The goal of this project is just to display that you’ve gotten used to working with the data and that you are on track to create your prediction algorithm. Please submit a report on R Pubs (http://rpubs.com/) that explains your exploratory analysis and your goals for the eventual app and algorithm. This document should be concise and explain only the major features of the data you have identified and briefly summarize your plans for creating the prediction algorithm and Shiny app in a way that would be understandable to a non-data scientist manager. You should make use of tables and plots to illustrate important summaries of the data set. The motivation for this project is to: 1. Demonstrate that you’ve downloaded the data and have successfully loaded it in.2. Create a basic report of summary statistics about the data sets.3. Report any interesting findings that you amassed so far.4. Get feedback on your plans for creating a prediction algorithm and Shiny app.
The required libraries are loaded, as well as the data (if it was already not in the expected folder).
## Loading required package: NLP
## Loading required package: RColorBrewer
## -- Attaching packages ----------------------------------------------------------- tidyverse 1.3.0 --
## v ggplot2 3.3.0 v dplyr 0.8.5
## v tibble 3.0.0 v stringr 1.4.0
## v tidyr 1.0.2 v forcats 0.5.0
## v purrr 0.3.3
## -- Conflicts -------------------------------------------------------------- tidyverse_conflicts() --
## x ggplot2::annotate() masks NLP::annotate()
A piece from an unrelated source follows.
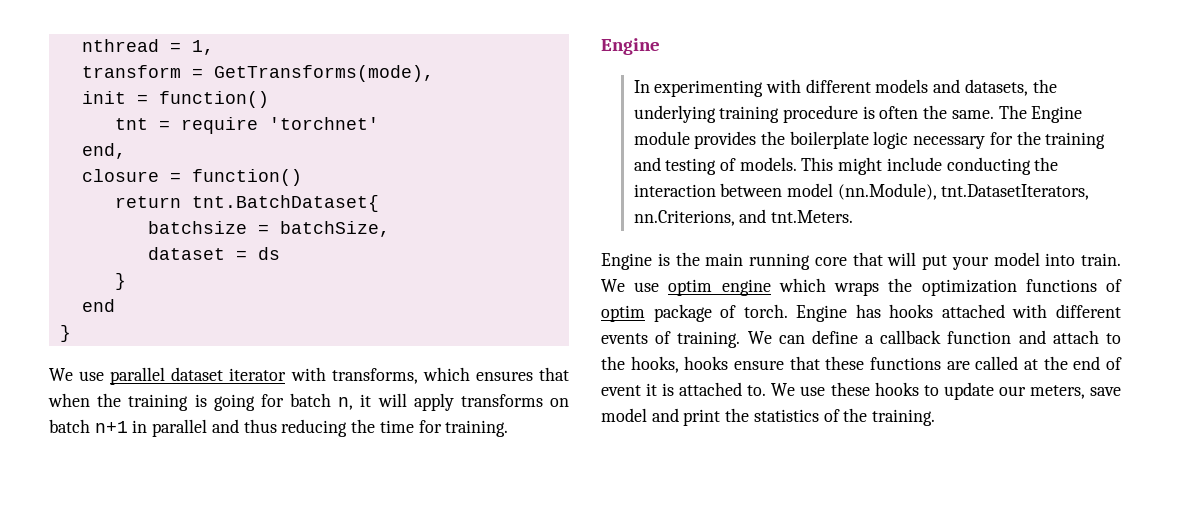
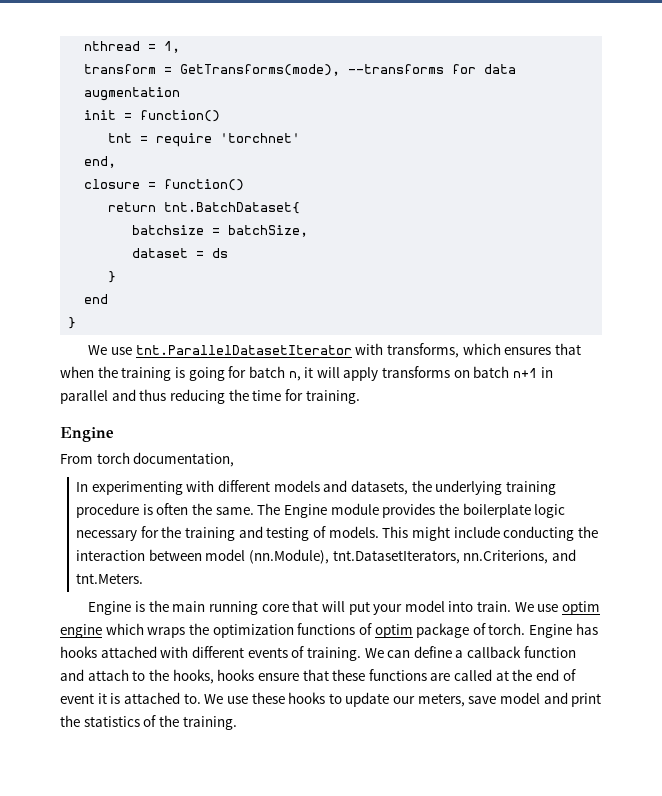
(434, 73) none -> [348,64,517,74] [84,87,181,101] --transforms for data augmentation
[110,367,287,385] parallel dataset iterator -> [135,345,352,355] tnt.ParallelDatasetIterator
(660, 46) none -> [60,452,235,467] // From torch documentation,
## x dplyr::between() masks data.table::between()
## x dplyr::filter() masks stats::filter()
## x dplyr::first() masks data.table::first()
## x dplyr::lag() masks stats::lag()
## x dplyr::last() masks data.table::last()
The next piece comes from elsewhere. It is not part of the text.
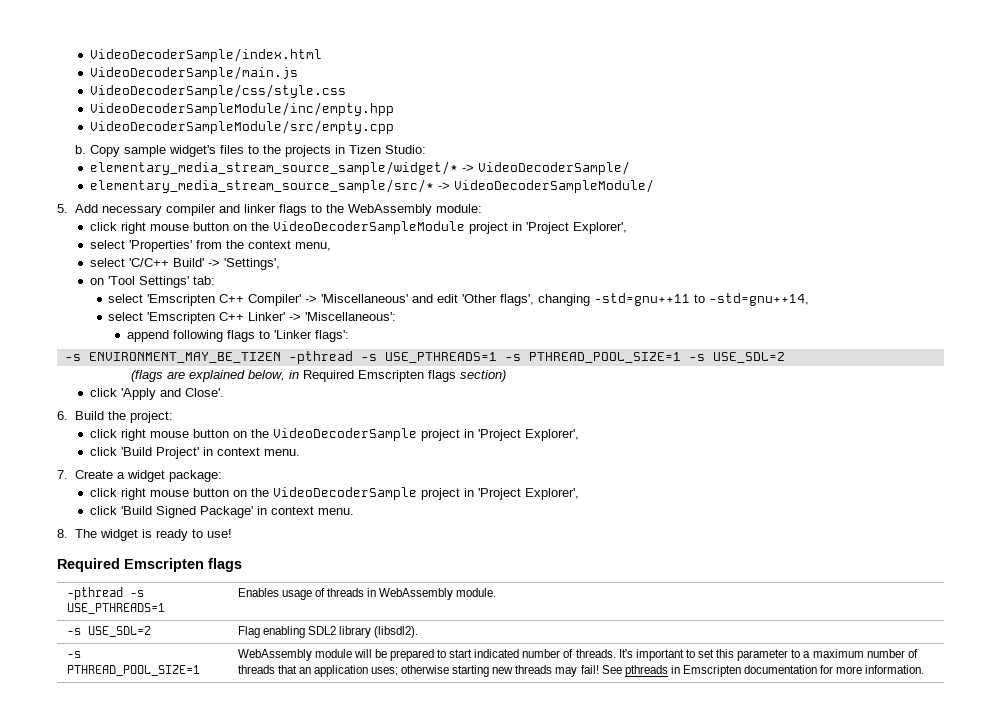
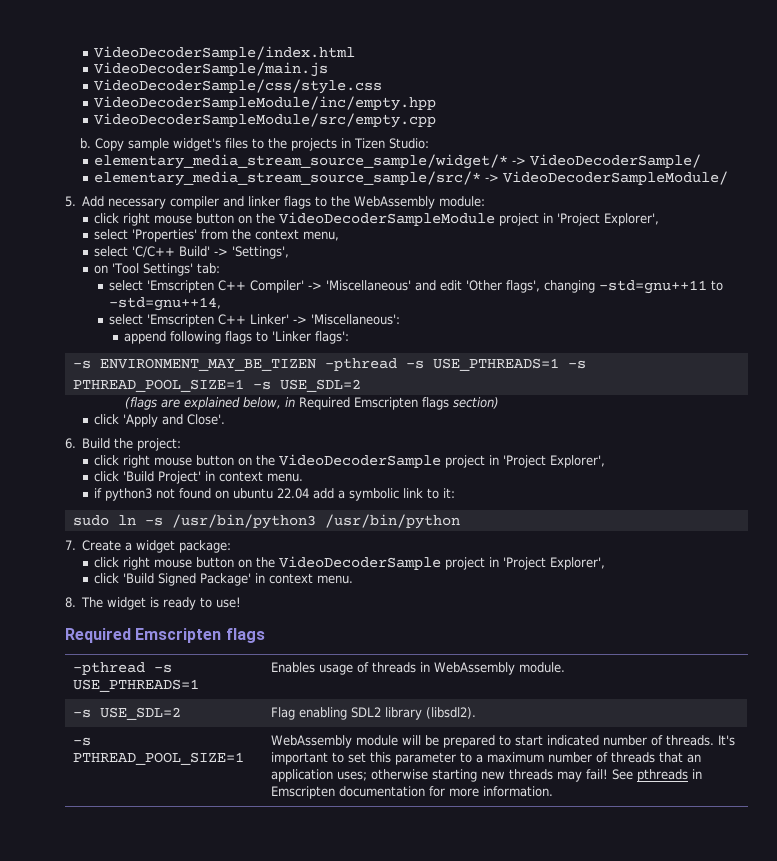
(300, 452) none -> [93,488,455,501] [72,514,460,529] // if python3 not found on ubuntu 22.04 add a symbolic link to it: // sudo ln -s /usr/bin/python3 /usr/bin/python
## x purrr::transpose() masks data.table::transpose()
The folder which includes the three files in US English is selected and the three files are read and stored.
setwd("../final/en_US/")
# Select only files in English
en_US_blogs <- "en_US.blogs.txt"
en_US_news <- "en_US.news.txt"
en_US_twitter <- "en_US.twitter.txt"
# Open the files to raed the lines AND count number of lines
blogs <- read_lines(en_US_blogs )
news <- read_lines(en_US_news)
twitter <- read_lines(en_US_twitter)
Basic statistics are performed on the data, such as counting the number of lines and of characters:
blogs_lines <- length(blogs)
news_lines <- length(news)
twitter_lines <- length(twitter)
total_lines <- blogs_lines + news_lines + twitter_lines
# Determine the the size of each line of each file
blogs_nchar <- nchar(blogs)
news_nchar <- nchar(news)
twitter_nchar <- nchar(twitter)
In total, the imported files have 4269678 lines. The following is the header of the file blogs.txt, to give an idea of how the files are structured.
summary(blogs)
## Length Class Mode
## 899288 character character
In order to have a grasp of the content of the files and perform the analysis, we subset the datasets in order to include 1% of the original content and we append the findings in a single variable, called repo_sample. This is to avoid overloading the machine and to have a grasp on what are the key figures of the dataset.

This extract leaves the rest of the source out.